Claude Dreaming — Self-Learning Managed Agents

Source: Code with Claude 2026 — Opening Keynote (Anthropic, May 7 2026) + Anthropic’s New Dreams Feature Just Changed Everything (Lewis / creator interpretation, May 7 2026) + Memory and dreaming for self-learning agents (Mahes / Anthropic Platform PM, Code with Claude 2026 deep-dive talk — added 2026-05-08, canonical engineering-detail source, see the talk’s article).
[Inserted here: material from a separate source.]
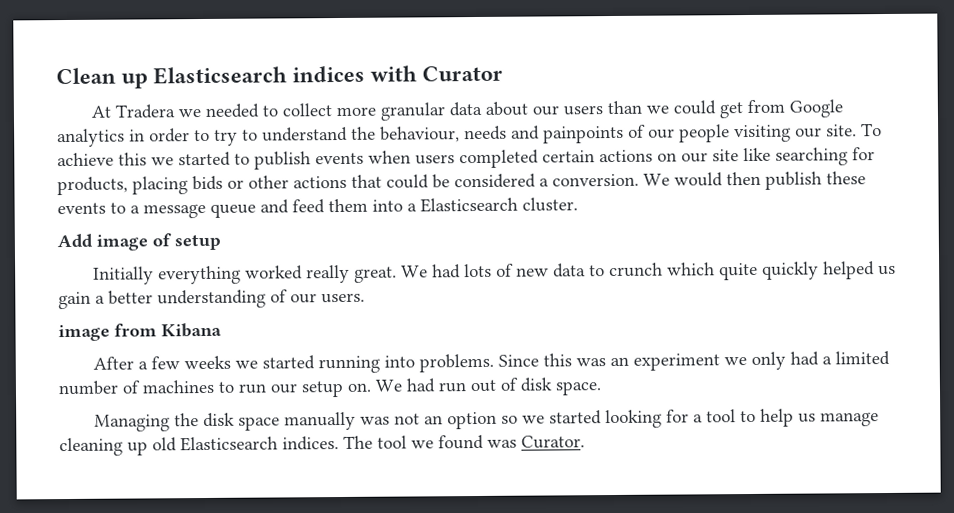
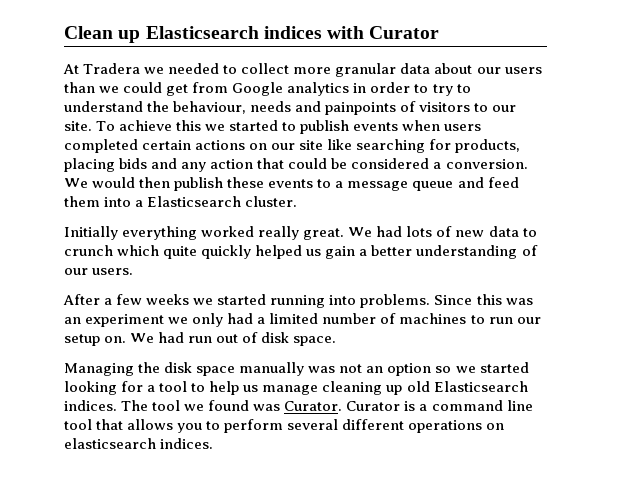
[648,124,791,143] our people visiting -> [419,102,489,112] visitors to
[227,175,347,189] or other actions -> [151,158,254,172] and any action
[57,233,221,251] // Add image of setup -> (298, 201) none
[58,322,222,342] // image from Kibana -> (134, 271) none
(585, 442) none -> [346,400,533,411] [64,419,505,433] [64,438,214,449] Curator is a command line tool that allows you to perform several different operations on elasticsearch indices.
Dreaming is one of three new primitives shipped with Claude Managed Agents at Code with Claude 2026 (alongside multi-agent orchestration and outcomes). It lets a managed agent inspect its own previous sessions, identify skills missed and lessons that should have been learned, and write those learnings to a memory store that subsequent sessions reference. The keynote framed it as “self-learning” — Caitlin Burke pressed a single Dream button in the Cloud Developer Console and an overnight Dream produced a “descent playbook” of cross-mission heuristics that lifted hill-climb performance on an in-app drone-landing benchmark.

Key Takeaways

The premise. A managed agent has run N sessions. Some succeeded, some hill-climbed only partially, some failed. Dreaming replays those sessions, asks “what skills should have been learned, what lessons were missed?”, and writes the answer to a memory store. New sessions reference that memory store and ride the captured heuristics.
One-button activation in the Cloud Developer Console. The keynote demo: Caitlin clicked Dream, chose a memory store, the dreaming agent ran overnight, the dashboard showed what was written to memory. No code change to the managed-agent harness.
The output looks like a playbook, not a fine-tune. The drone-landing demo’s overnight Dream produced a descent playbook with mission-derived heuristics — readable text, not weights. Subsequent sessions retrieved the playbook from memory at inference time.
It’s distinct from outcomes. Outcomes is per-run grading + iteration against a rubric. Dreaming is across-runs reflection that compresses a population of sessions into reusable skill / heuristic memory. Both can stack: a session graded by outcomes contributes to the memory store a Dream cycle reflects on.
It complements multi-agent orchestration. A multi-agent fleet generates more session diversity → more Dream-able experience → faster hill-climb. The keynote shows all three new primitives stacked on the Lumara drone demo.
Memory is portable. Caitlin reiterated the broader Managed Agents promise: “memory is ultimately yours — take it wherever you’d like.” The Dream’s output goes into the memory store the customer owns.
One creator-interpretation framing: “back-testing 2.0.” Lewis (independent creator video) frames Dreaming as agentic-back-testing — instead of replaying a strategy on historical data, the agent reflects on the why behind past good vs. bad decisions and extracts patterns. Useful framing for trading / investing use cases; the keynote’s framing is more general (self-learning across sessions).
Use case landscape (creator-extrapolated, not Anthropic-stated): trading-strategy iteration on past trades; personal-blueprint analysis (food log + bloodwork + sleep + glucose data) where Dream surfaces “kiwis correlate with worse next-day performance”; sales / lead-gen where Dream surfaces what kinds of leads close vs not. All on top of multi-session memory the agent already has.
Confidence note. Mechanics are documented from the keynote (canonical source). Feature naming — “Dreaming” vs “Dreams” — varies between the keynote (consistent “Dreaming”) and the Lewis video (uses both “Dreams feature” and “dreaming”). The Anthropic platform docs at time of writing use “Dreaming” as the canonical noun.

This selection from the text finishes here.